Study reveals striking differences in self harm services
Press release issued: 7 May 2004
The way hospitals care for patients who have deliberately harmed themselves varies widely across England, according to new research from the University of Bristol published in the BMJ.
The way hospitals care for patients who have deliberately harmed themselves varies widely across England, according to new research from the University of Bristol published in the BMJ today.
Each year in England and Wales, hospitals treat more than 140,000 people after an episode of self harm. Improving the general hospital management of these people is a key area in preventing suicide.
The study by David Gunnell, Professor of Epidemiology at Bristol University and colleagues at the universities of Oxford and Leeds involved a random sample of 32 hospitals. Each hospital was assessed on 21 recommended self harm service standards and each hospital did an eight-week audit of their management of self harm.
The study found that:
- 23 of the 32 hospitals had a designated self harm liaison service
- 11 hospitals had less than half of the 21 recommended service structures in place
- 17 hospitals had guidelines available for assessing the risk of suicide.
- Only 14 hospitals had self harm service planning meetings
- Routine contact with patients' general practitioners within 24 hours of discharge from emergency departments happened at only 16 hospitals.

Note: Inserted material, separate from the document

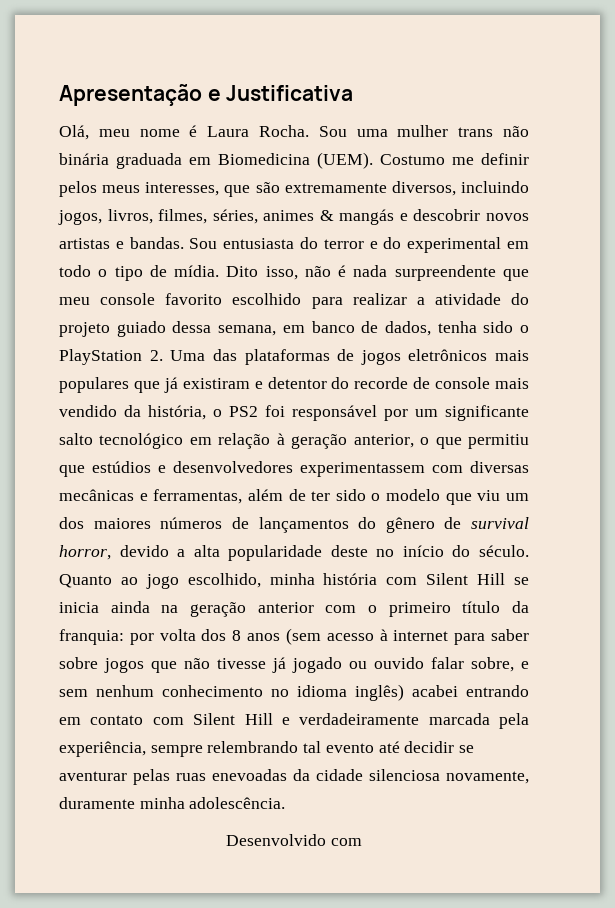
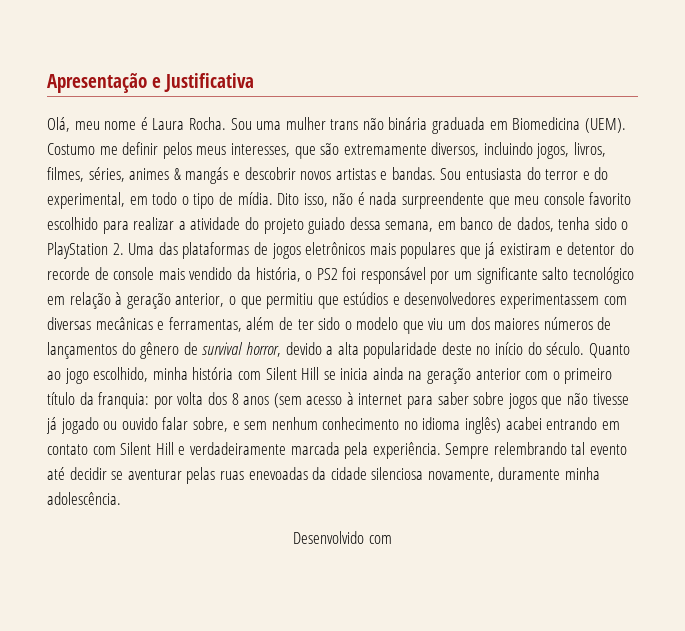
- Sou entusiasta do terror e do experimental em todo o tipo de mídia.
+ Sou entusiasta do terror e do experimental, em todo o tipo de mídia.
- por volta dos 8 anos (sem acesso à internet para saber sobre jogos que não tivesse já jogado ou ouvido falar sobre, e sem nenhum conhecimento no idioma inglês) acabei entrando em contato com Silent Hill e verdadeiramente marcada pela experiência, sempre relembrando tal evento até decidir se aventurar pelas ruas enevoadas da cidade silenciosa novamente, duramente minha adolescência.
+ por volta dos 8 anos (sem acesso à internet para saber sobre jogos que não tivesse já jogado ou ouvido falar sobre, e sem nenhum conhecimento no idioma inglês) acabei entrando em contato com Silent Hill e verdadeiramente marcada pela experiência. Sempre relembrando tal evento até decidir se aventurar pelas ruas enevoadas da cidade silenciosa novamente, duramente minha adolescência.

During the audit, there was no significant difference in the proportion of assessments, admissions, or monitoring arrangements between hospitals with and without a designated service. However, at hospitals with a designated service, assessments were less likely to be undertaken by a junior (training grade) psychiatrist alone (17% compared to 75% in those without such a service).
Professor Gunnell said: “This is the first national study of variation in the general hospital management of adult self-harm patients. Variability in organisation and provision of services for patients with self harm was striking.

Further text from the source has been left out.